Une taxe contre l'optimisation fiscale

La PME fait d’abord face à une nouvelle taxe qui vise le tabac à rouler, puis à l’obligation d’apposer le pictogramme "femme enceinte" sur les paquets. Ce pictogramme a coûté 100.000 euros à l’entreprise qui a dû détruire les emballages qu’elle commande à l’année par souci d’économie. Avec l'arrivée du paquet neutre Traditab pensait avoir connu la pire nouvelle qui soit. "iI favorise les grandes marques en faisant disparaître les petites", estime Jérôme Duffieux.

Mais la série noire continue cette année. Traditab doit désormais affronter une nouvelle taxe, destinée cette fois à "limiter les possibilités d’optimisation fiscale au sein de ce marché oligopolistique". Elle représente 5.6% du chiffre d’affaires et vient une fois encore grignoter les faibles marges de la société et même menacer clairement son avenir. Pour le directeur de Traditab, c’est la goutte d'eau qui fait déborder le vase. "Ça nous a coûté 600.000 euros depuis le début de l’année alors que nous payons nos impôts en France. Nous sommes une société française et nous n’optimisons rien. Et aujourd’hui, nous perdons de l’argent!"

Interdit de revendiquer le "made in France"

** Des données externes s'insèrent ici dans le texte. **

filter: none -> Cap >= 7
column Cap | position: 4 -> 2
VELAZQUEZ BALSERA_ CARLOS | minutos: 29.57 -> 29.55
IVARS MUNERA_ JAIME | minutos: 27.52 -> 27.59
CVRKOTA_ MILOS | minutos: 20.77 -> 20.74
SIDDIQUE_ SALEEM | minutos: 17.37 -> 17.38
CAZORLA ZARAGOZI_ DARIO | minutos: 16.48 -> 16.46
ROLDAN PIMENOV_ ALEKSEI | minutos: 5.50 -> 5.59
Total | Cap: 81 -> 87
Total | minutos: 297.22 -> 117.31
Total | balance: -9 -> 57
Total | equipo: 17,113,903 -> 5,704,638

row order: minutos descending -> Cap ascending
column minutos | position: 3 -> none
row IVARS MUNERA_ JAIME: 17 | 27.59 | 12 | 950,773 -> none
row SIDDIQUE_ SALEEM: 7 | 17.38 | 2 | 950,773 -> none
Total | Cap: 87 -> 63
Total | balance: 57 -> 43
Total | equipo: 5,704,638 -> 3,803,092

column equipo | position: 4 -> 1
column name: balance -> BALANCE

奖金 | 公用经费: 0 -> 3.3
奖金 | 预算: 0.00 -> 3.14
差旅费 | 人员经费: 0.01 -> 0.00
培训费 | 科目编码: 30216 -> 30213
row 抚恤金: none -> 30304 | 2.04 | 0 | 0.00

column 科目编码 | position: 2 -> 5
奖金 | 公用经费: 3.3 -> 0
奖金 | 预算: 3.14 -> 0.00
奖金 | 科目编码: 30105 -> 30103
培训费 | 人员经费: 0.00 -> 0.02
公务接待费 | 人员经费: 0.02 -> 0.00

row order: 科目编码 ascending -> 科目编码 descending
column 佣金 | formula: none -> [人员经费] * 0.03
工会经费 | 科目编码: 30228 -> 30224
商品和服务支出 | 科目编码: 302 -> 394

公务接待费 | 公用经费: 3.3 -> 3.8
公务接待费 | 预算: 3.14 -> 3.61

Traditab n'entend pas mourir l'arme au pied. La société va engager une procédure contre l’État auprès du tribunal administratif et définit son angle d'attaque avec ses avocats. "Après avoir réussi à nous relever, nous affichons un déficit de 500.000 euros alors que nous grignotons chaque mois des marchés à des géants mondiaux sur un marché parfaitement légal", réagit Jérôme Duffieux. "L’État ne peut changer les règles du jour en lendemain sans donner aux professionnels la possibilité de revoir sa copie".

S’agit-il d’un baroud d’honneur pour la filière ? Pas vraiment. Traditab a la ferme intention de défendre une activité locale qui pendant des siècles était même soutenue par l’État via la Seita. "Aujourd’hui, on ne peut même dire que nous produisons en France en respectant les règles, comme n’importe quel autre agriculteur. Tout ce qui peut donner une image positive du tabac est contraire à la loi". À l’inverse des producteurs de vins et d’alcools qui, malgré des risques également reconnus pour la santé, peuvent afficher la provenance de leur produit, revendiquer le "made in France" et mettre en avant des techniques de production écologique. "Je suis naturellement de bonne humeur, mais vraiment, tout ça me met en colère !"

Traditab ne sera pas le premier à lancer une attaque contre l'État français ou contre les institutions européennes. Avant lui, Philip Morris et même la Seita ont tenté, en vain, l'affrontement. Le dernier des Mohicans arrivera-t-il à faire mieux qu'eux?